By José Miguel Leyva, April 17, 2008

Homeland Security Secretary Michael Chertoff is out of control.

He recently decided to waive more than 30 different environmental protection laws so he can proceed with a fence along our southwest border. That decision revealed not only his disregard for vulnerable lands and animal habitats but also the extraordinary power that he now wields.

No one should have such power to disregard our laws.

But Congress gave Chertoff that power when it passed the REAL ID act in 2005. That law gives extensive waiving powers to Secretary Chertoff, including the provision that “a cause of action or claim may only be brought alleging a violation of the Constitution of the United States.”

Since then, Chertoff has used this power several times, each to bypass environmental laws such as the Endangered Species Act and the National Historic Preservation Act.
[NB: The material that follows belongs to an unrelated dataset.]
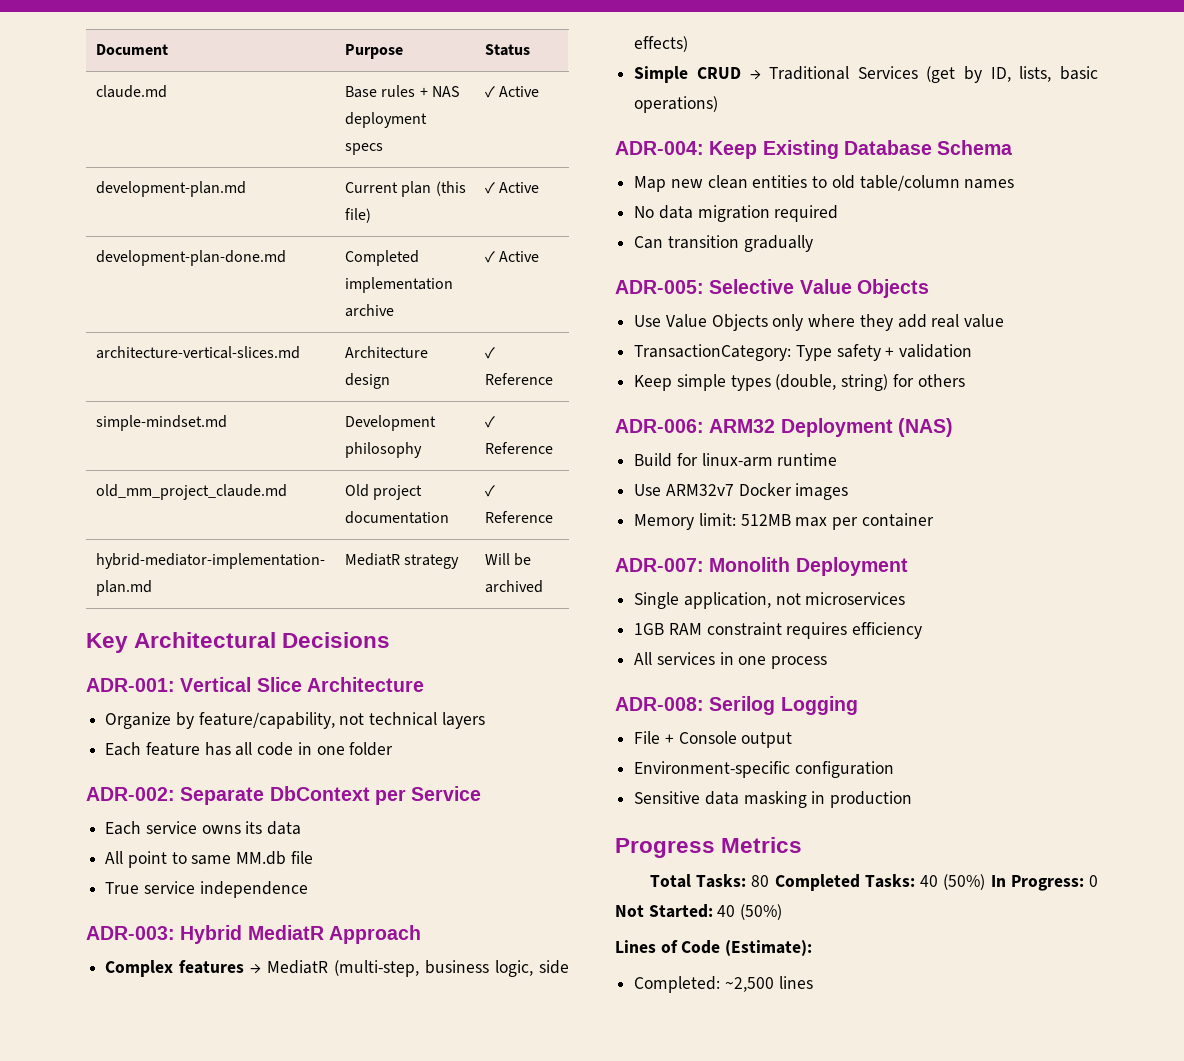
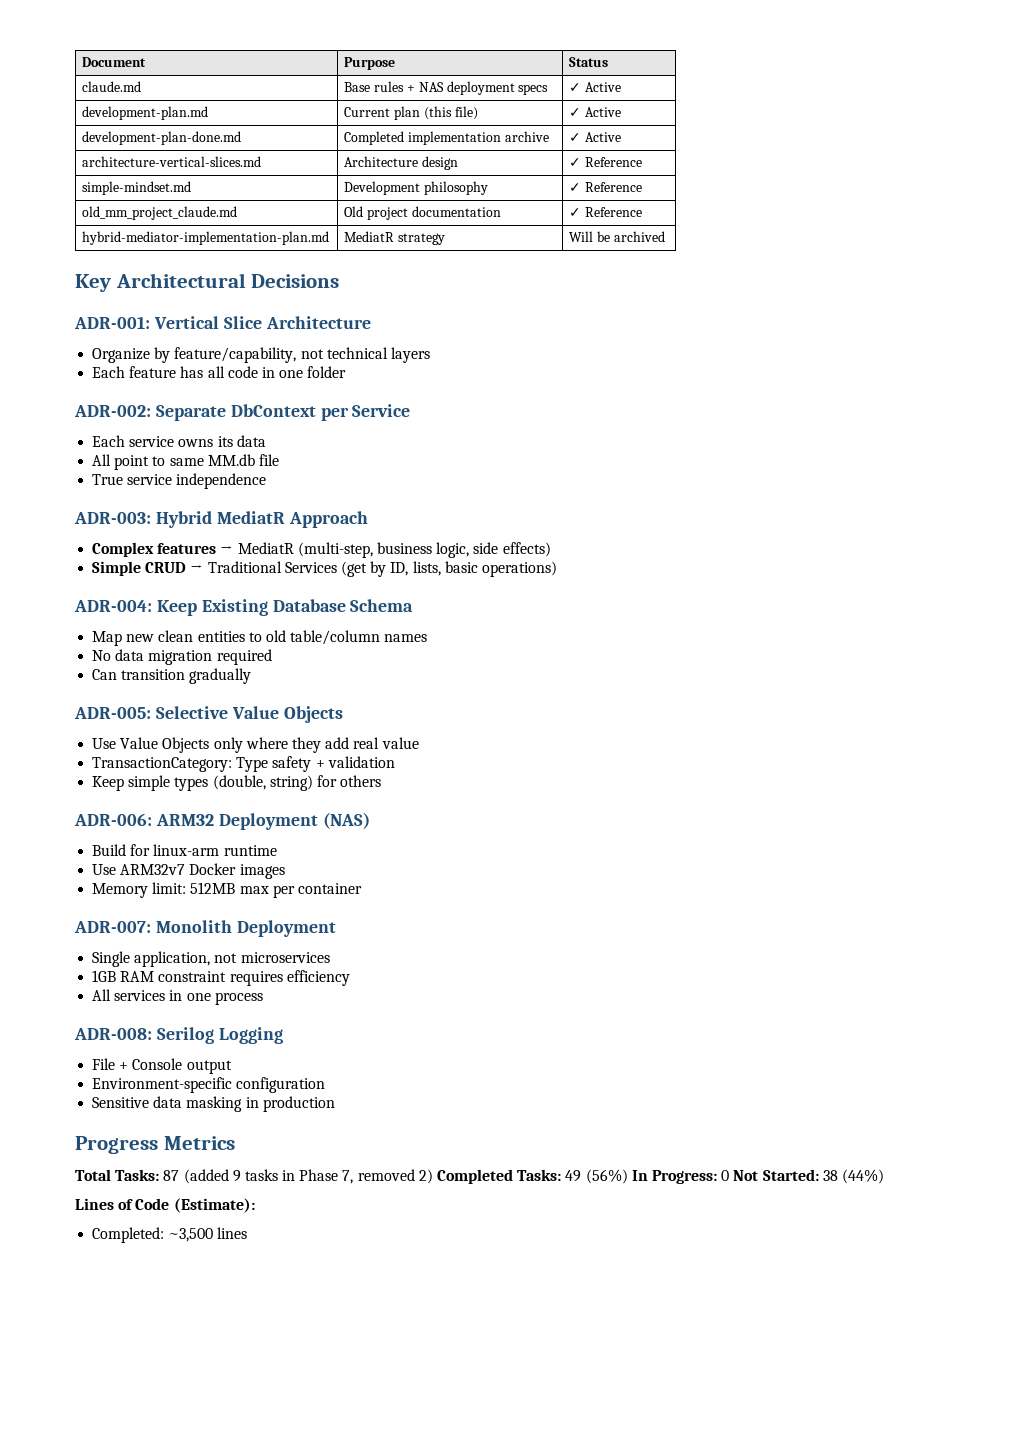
- Total Tasks: 80 Completed Tasks: 40 (50%) In Progress: 0 Not Started: 40 (50%)
+ Total Tasks: 87 (added 9 tasks in Phase 7, removed 2) Completed Tasks: 49 (56%) In Progress: 0 Not Started: 38 (44%)
- Completed: ~2,500 lines
+ Completed: ~3,500 lines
Just last October he used this power to sweep aside laws preventing construction of border fence across the San Pedro Riparian National Conservation Area in Arizona.

Now he is barrelling along with his decision to build the fence through the Santa Ana National Wildlife Refuge in Alamo, the Sabal Palm Audubon Center and El Paso’s Rio Bosque Wetlands Park.

This section of the fence would separate the Rio Bosque wetlands from the Rio Grande, effectively ruining ten years of hard work to restore the wetlands by the University of Texas at El Paso and its Center for Environmental Resource Management.

“This blanket waiver of laws like the Clean Air Act and the Safe Drinking Water Act is a clear and disturbing abuse of the secretary's discretion," said U.S. Rep. John Dingell (D-MI). And yet the Department of Homeland Security has thus far blocked efforts by Congress to seek an explanation for the most recent series of waivers.

Congress created a monster with the Real ID act: a runaway secretary of Homeland Security. Now Congress ought to go out and rein him in.